Survived % Deleted % Row total %
pre-ACTRIAL 64,241 87.8 9,808 13.2 74,049 100.0
ACTRIAL 15,658 80.6 3,775 19.4 19,433 100.0

A Chi-square goodness-of-fit test indicates this increase in proportion is statistically significant: X2=646.0, df=1, p << 0.001. This result is unsurprising given the large number of creations and the big increase in the proportion that were deleted within 30 days.

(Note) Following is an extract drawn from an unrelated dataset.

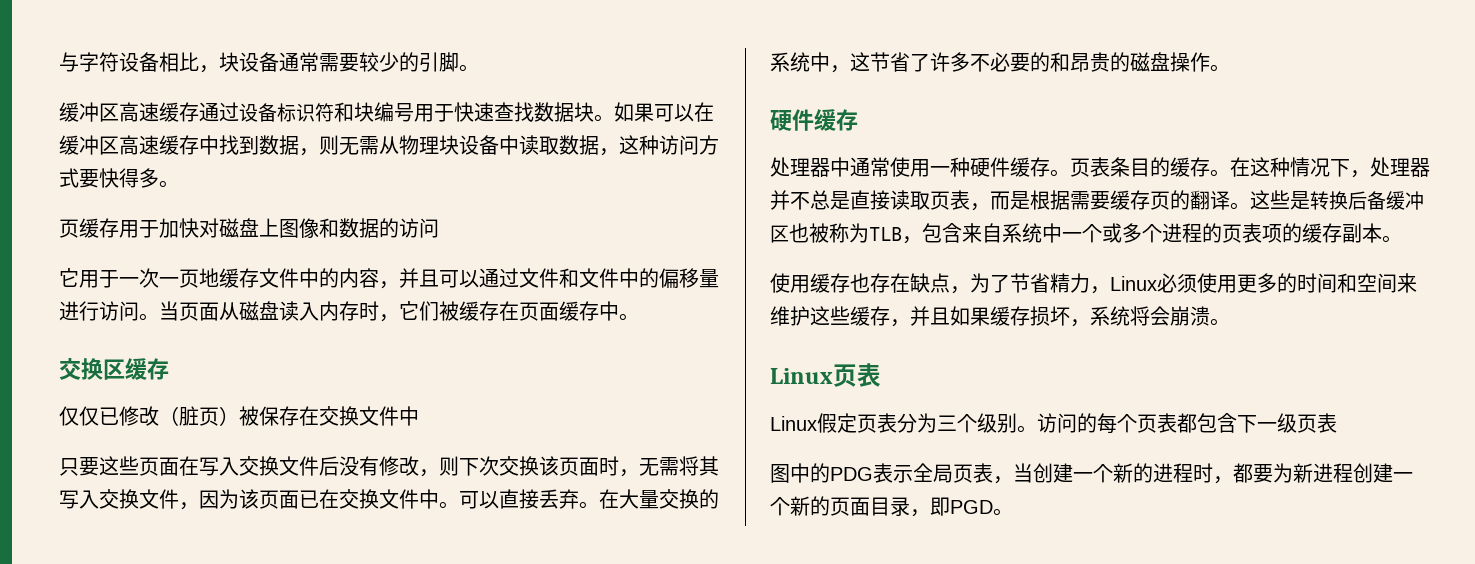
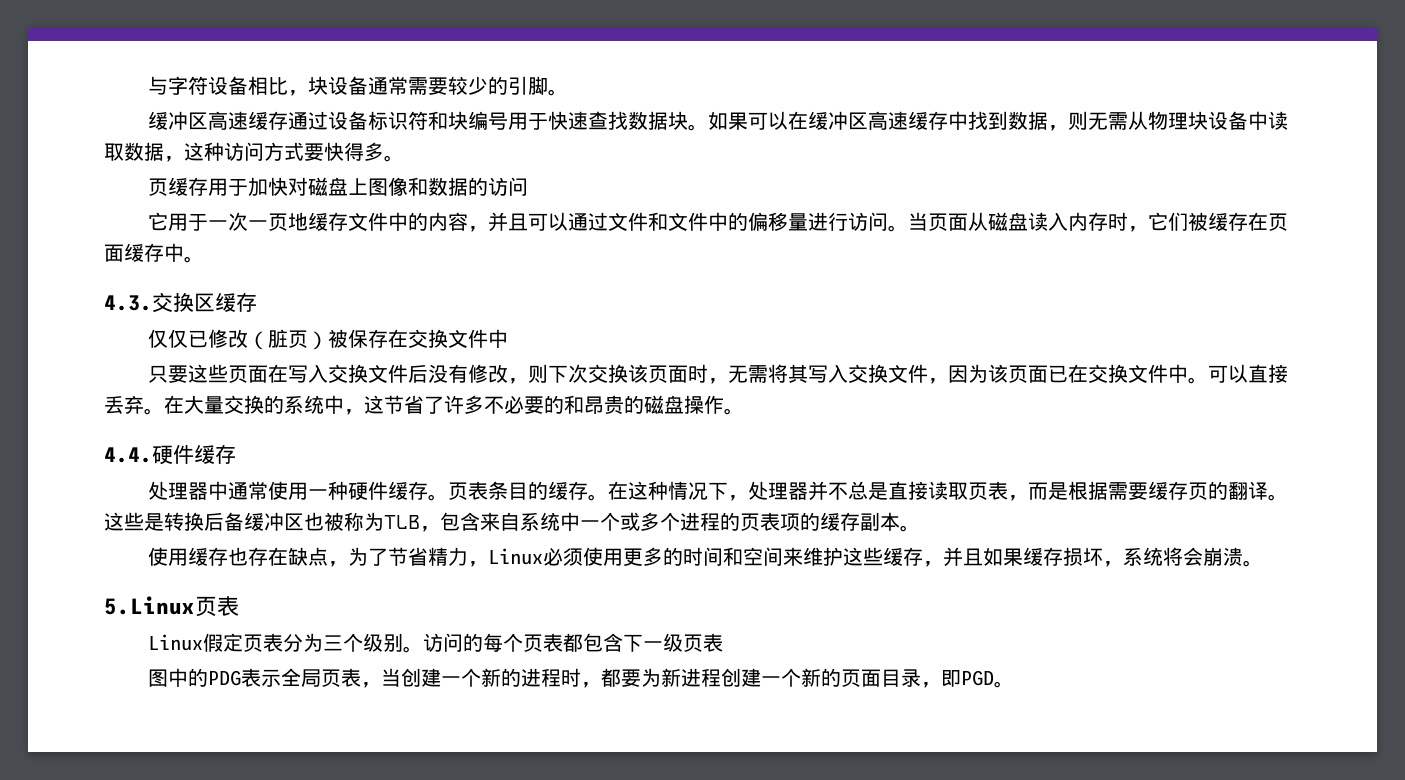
(639, 317) none -> [104,295,152,311] 4.3.
(1230, 68) none -> [104,447,152,463] 4.4.
[770,368,833,384] Linux -> [104,596,195,615] 5.Linux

The result above does not take into consider the increase in the proportion of deletions prior to ACTRIAL starting. In order to see if that has an effect, we calculate monthly data and use a forecasting model. First, let's look at the proportion per month. The graph looks like this:

In the graph above, the increase in the proportion prior to ACTRIAL seems clearer and suggests that the increase during ACTRIAL compared to previous years might not be caused by the trial itself. We analyze the time series and find that an ARIMA(0,1,0)(0,1,0)[12] model is the best fit. Using it to forecast the first three months of ACTRIAL gives the graph below:

As we can see in the graph, the actual proportion of deletions during ACTRIAL is as expected. This suggests that ACTRIAL did not cause the increase in proportion, instead there appears to be some event prior to ACTRIAL that resulted in the increase. Further study is needed to understand why the increase has occurred. In general, we find that H14 is supported.